MedScribe pays employees by the line and they're required to produce 150 lines per hour, with bonuses for extra lines. Depending on how productive they are, transcribers can earn between $25,000 and $70,000 a year.
Transcription applicants are required to have at least five years of acute-care experience. Employees who can't meet the minimum production requirements and near-perfect accuracy scores get pay cuts and usually leave.
“I don't have any mercy,” Langley says. This rigorous culling means only 20% of new hires are successful long-term employees. “Most of our turnover is in the first two or three weeks,” Langley says.
The demanding hiring process and monitoring of its U.S.-based staff is a key selling point for the company. While its competitors outsource the work overseas, Langley says the quality of the transcription work is better in the U.S. What's more, the financial savings of outsourcing overseas can't overcome the expense of editing sloppy work, he says.
For years, speech recognition software has threatened to shut down many transcription companies.
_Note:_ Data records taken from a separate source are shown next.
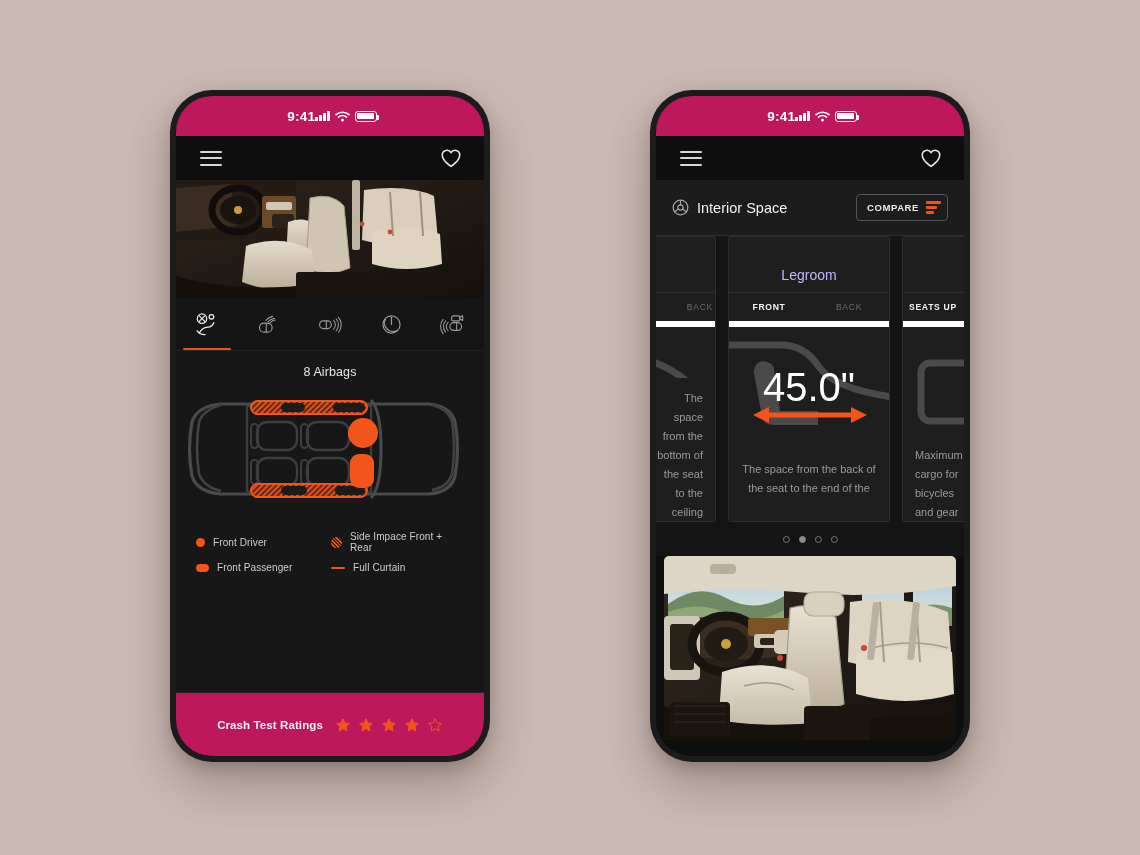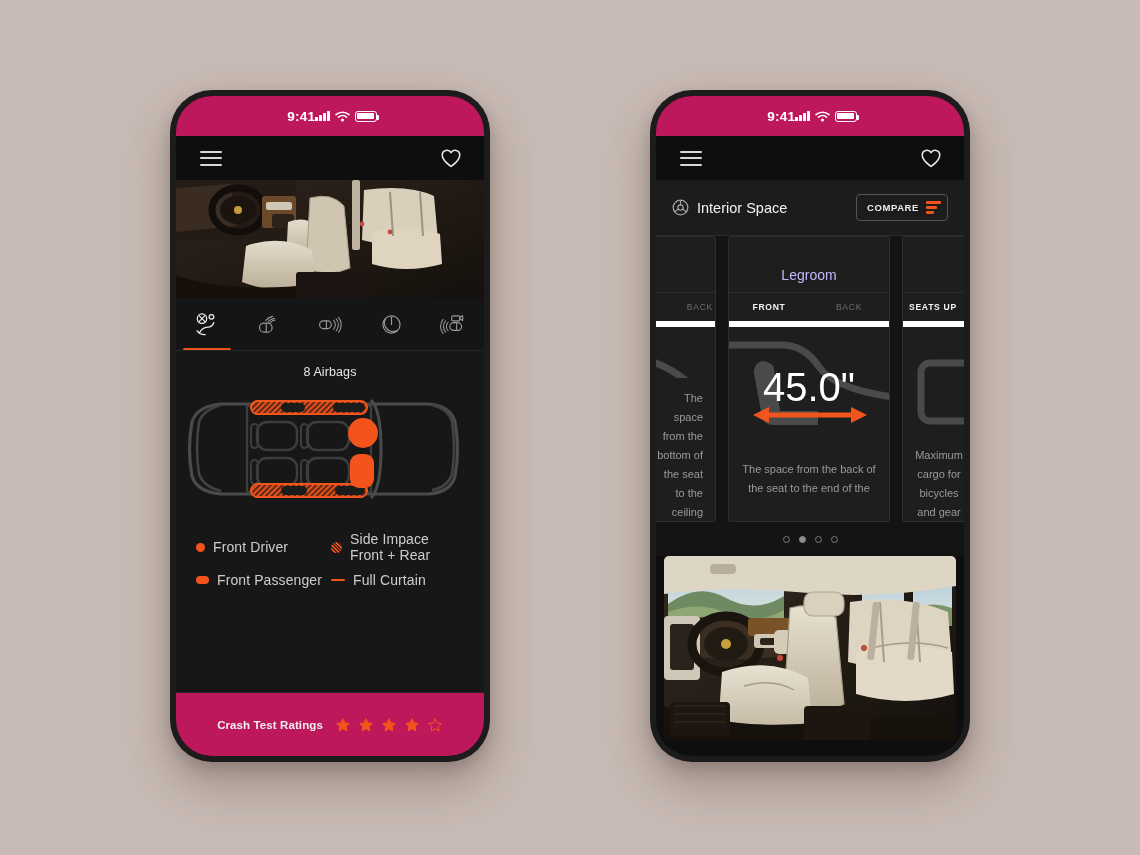--- a/index.html
+++ b/index.html
@@ -495,7 +495,7 @@
                 <rect x="18" y="36" width="70" height="58" rx="9" fill="none" stroke="#4a4a4a" stroke-width="7"></rect>
               </svg>
             </div>
-            <div class="card-desc" style="text-align:center;">
+            <div class="card-desc" style="text-align:left;">
               <span class="t">Maximum cargo for bicycles and gear</span>
             </div>
           </div>

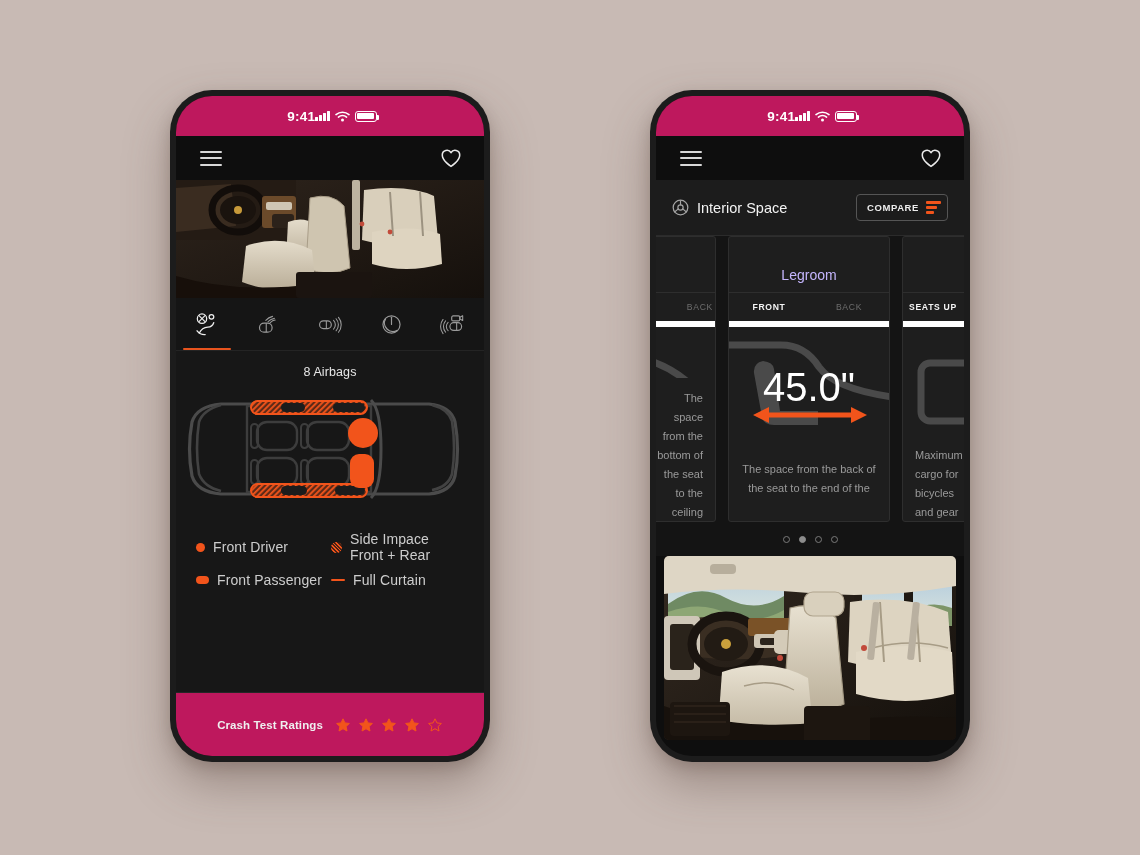--- a/index.html
+++ b/index.html
@@ -96,7 +96,7 @@
     row-gap: 9px; padding: 18px 18px 0 20px;
   }
   .leg { display:flex; align-items:center; gap:8px; }
-  .leg .txt { color:#cdcdcd; font-size:14px; letter-spacing:.1px; }
+  .leg .txt { color:#cdcdcd; font-size:10px; letter-spacing:.1px; }
   .sw-circle { width:9px; height:9px; border-radius:50%; background:#f2541b; flex:0 0 9px; }
   .sw-pill { width:13px; height:8px; border-radius:5px; background:#f2541b; flex:0 0 13px; }
   .sw-hatch { width:11px; height:11px; border-radius:50%; flex:0 0 11px;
But Langley says the software isn't close to achieving perfection. “Speech recognition has been going to put us out of business since 1995,” he laughs.
But MedScribe runs every dictation through speech-recognition software created by Pittsburgh-based M*Modal, which specializes in the health-care field. About one-quarter of the dictations are accurate enough to use, though one of the company's dozen editors still has to review those.
Because of the speed with which speech-recognition software works, Langley estimates that such software does 1.5 times the work of an employee. As speech-recognition software improves, it will eventually cost less than even outsourcing the work to India or the Philippines, Langley forecasts.
Employees can increase their productivity too. The software they use “remembers” certain commonly used words so a few keystrokes can call up longer words. For example, to transcribe the words “myocardial infarction” employees simply type the letters “m” and “i” and the longer words automatically appear.
MedScribe processes more than 100 million lines of transcriptions every year for 85 clients representing 20,000 doctors, so using technology to streamline the business is critical.
For example, MedScribe is shifting to an Internet phone system that will slash its long-distance phone bills by 64%, from $7,000 a month to $2,500. “At one point it was $40,000 a month for long-distance,” Langley recalls.
Some of those savings have gone to other investments in technology. “We just spent $170,000 on a new data center,” says Langley. The new Qwest center is located in Tampa. To maintain security, MedScribe spends $40,000 a year for a firewall and pays $1,200 a month to professional hackers to continually test the system for vulnerabilities.
Next project on the list: Developing a mobile application that will let doctors sign their reports on handheld devices.
MedScribe has benefited from the spectacular growth of two industries: Technology and health care. A CPA by training, Langley got into the business when he became partners of a medical-coding company in Jacksonville.
Langley and a partner he's since bought out spent $150,000 to start MedScribe in 1992. Within six months, revenues grew over $1 million with 30 employees.
It hasn't been straight-up growth, however. In 1997, MedScribe lost a $2 million-a-year account that represented over half the company's revenues. “No single account is going to hurt me,” he decided. “I'd rather have 20 smaller accounts, because if you lose one...” he says.
Langley, who enjoys playing piano and recently lost 40 pounds on an exercise regimen, says he has no interest in expanding the business beyond the health-care industry.
“I'd rather do one thing well than some things OK,” he says. That's because his current customers are the best leads for new business. “Every customer is a reference,” he says.